● **Task description**
Print only what runs from the line that includes "2019: none -> 58000000" to the end of the listing, word for word, and do not include any pictures.

● **Input for this task**

####

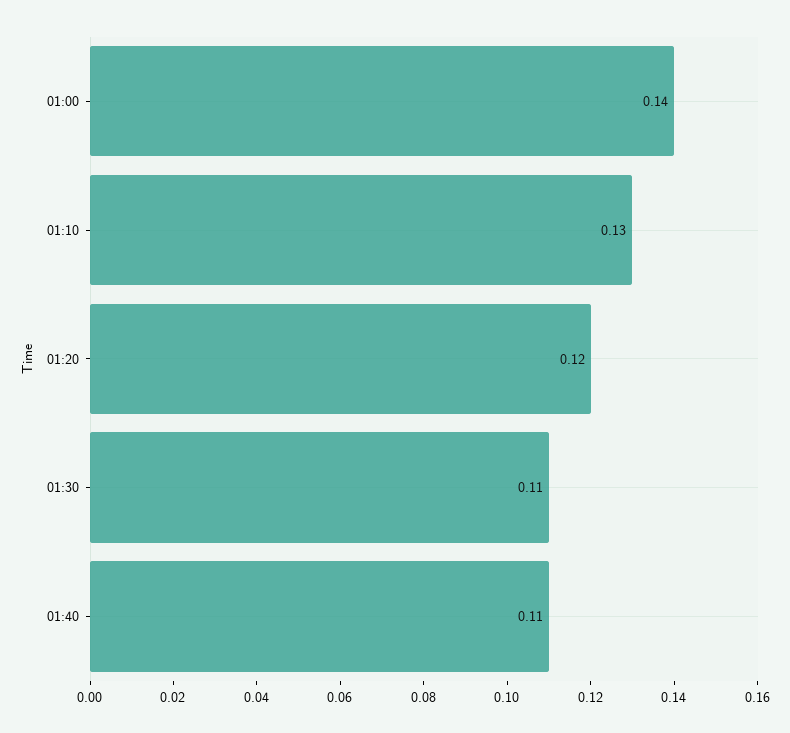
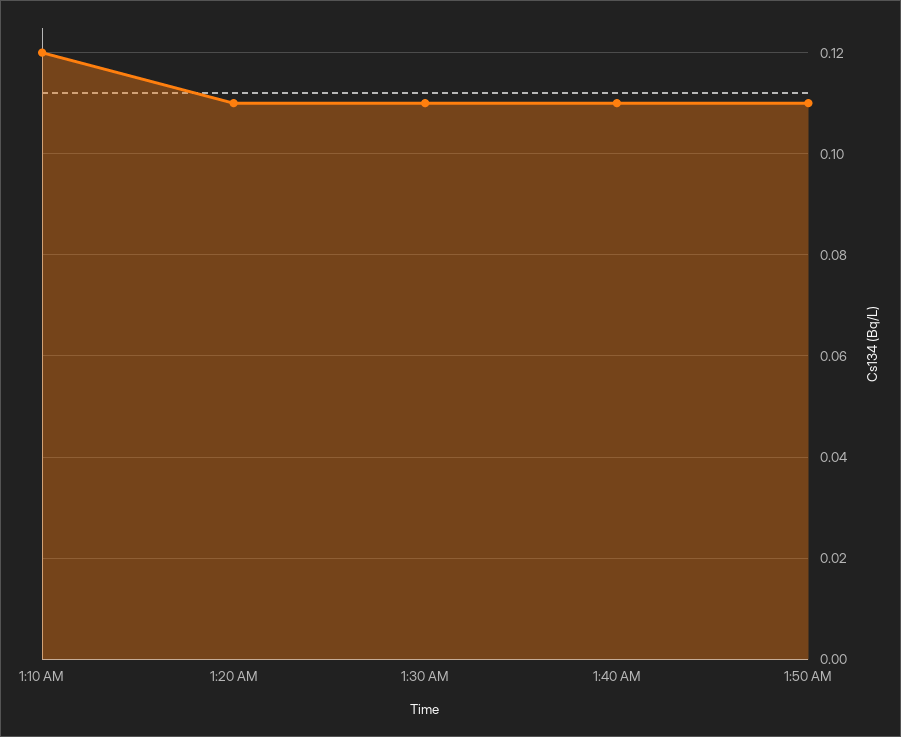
01:00: 0.14 -> none
01:10: 0.13 -> 0.12
01:20: 0.12 -> 0.11
1:50 AM: none -> 0.11

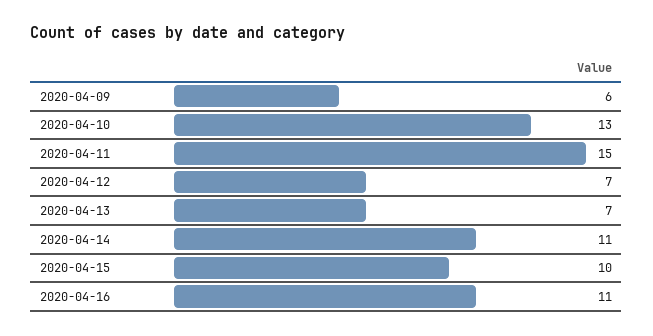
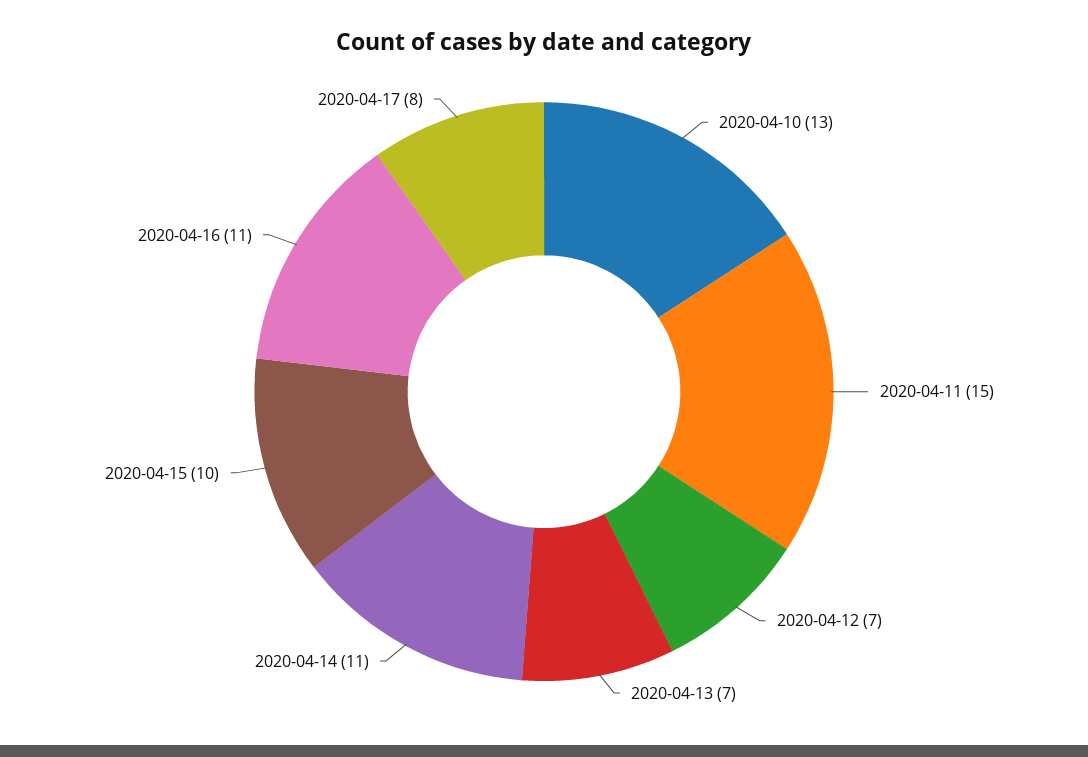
2020-04-09: 6 -> none
2020-04-17: none -> 8

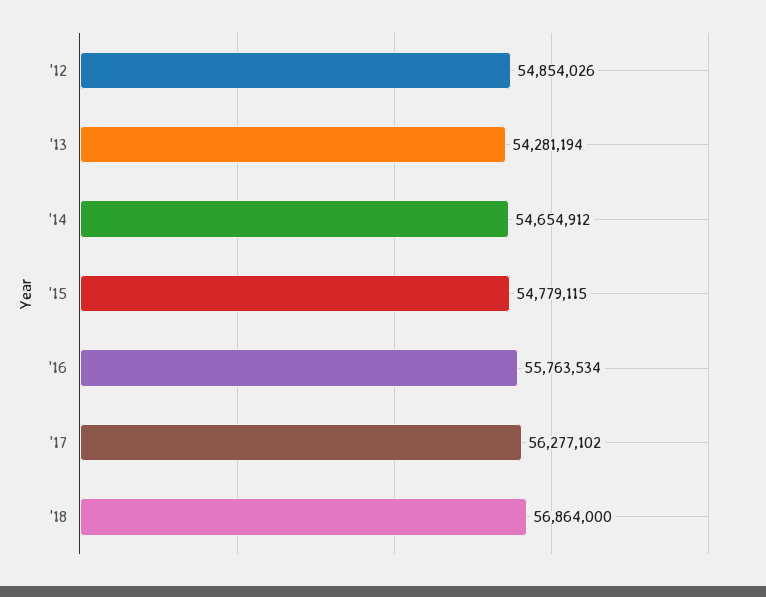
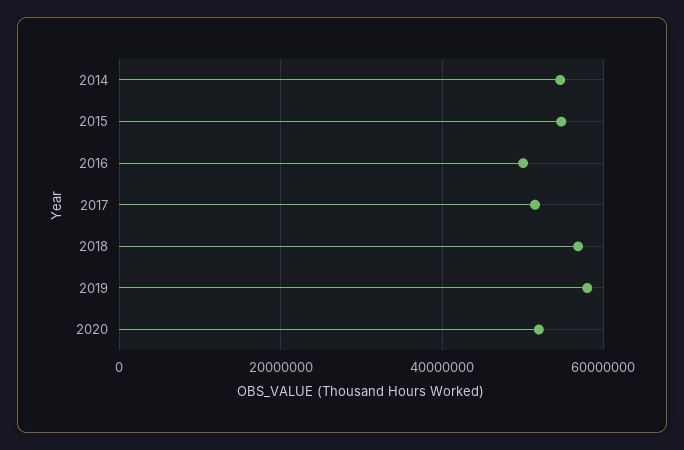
'12: 54854026 -> none
'13: 54281194 -> none
'16: 55763534 -> 50000000
'17: 56277102 -> 52000000
2019: none -> 58000000
2020: none -> 52000000

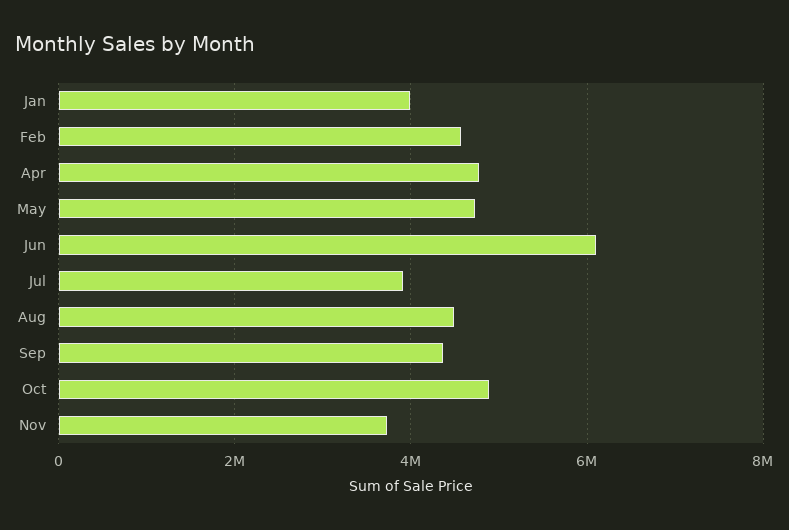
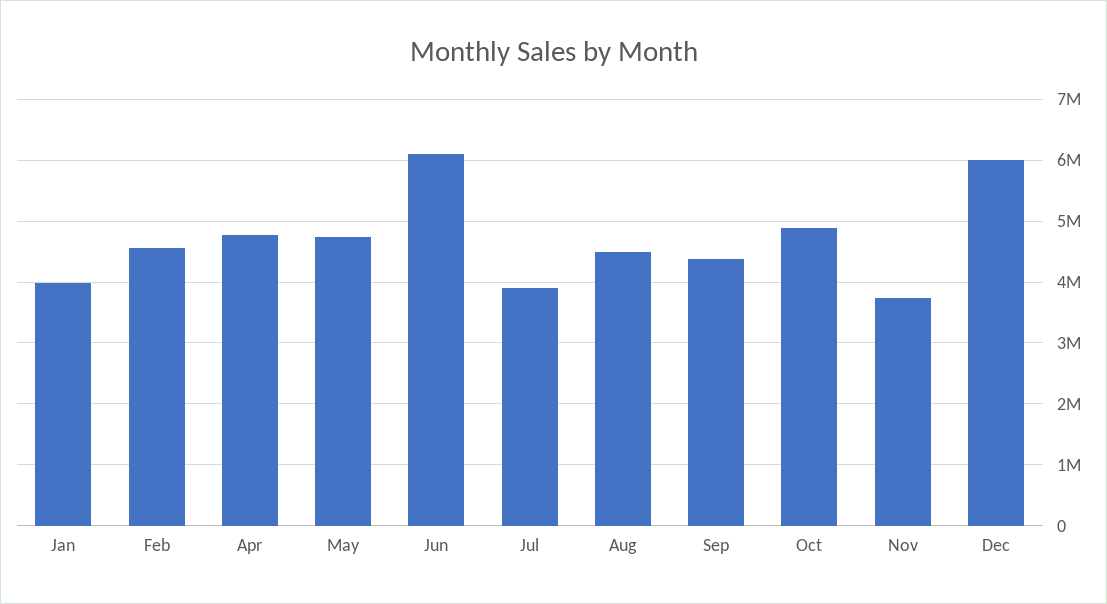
Dec: none -> 6000000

####

● **Written answer**
2019: none -> 58000000
2020: none -> 52000000

Dec: none -> 6000000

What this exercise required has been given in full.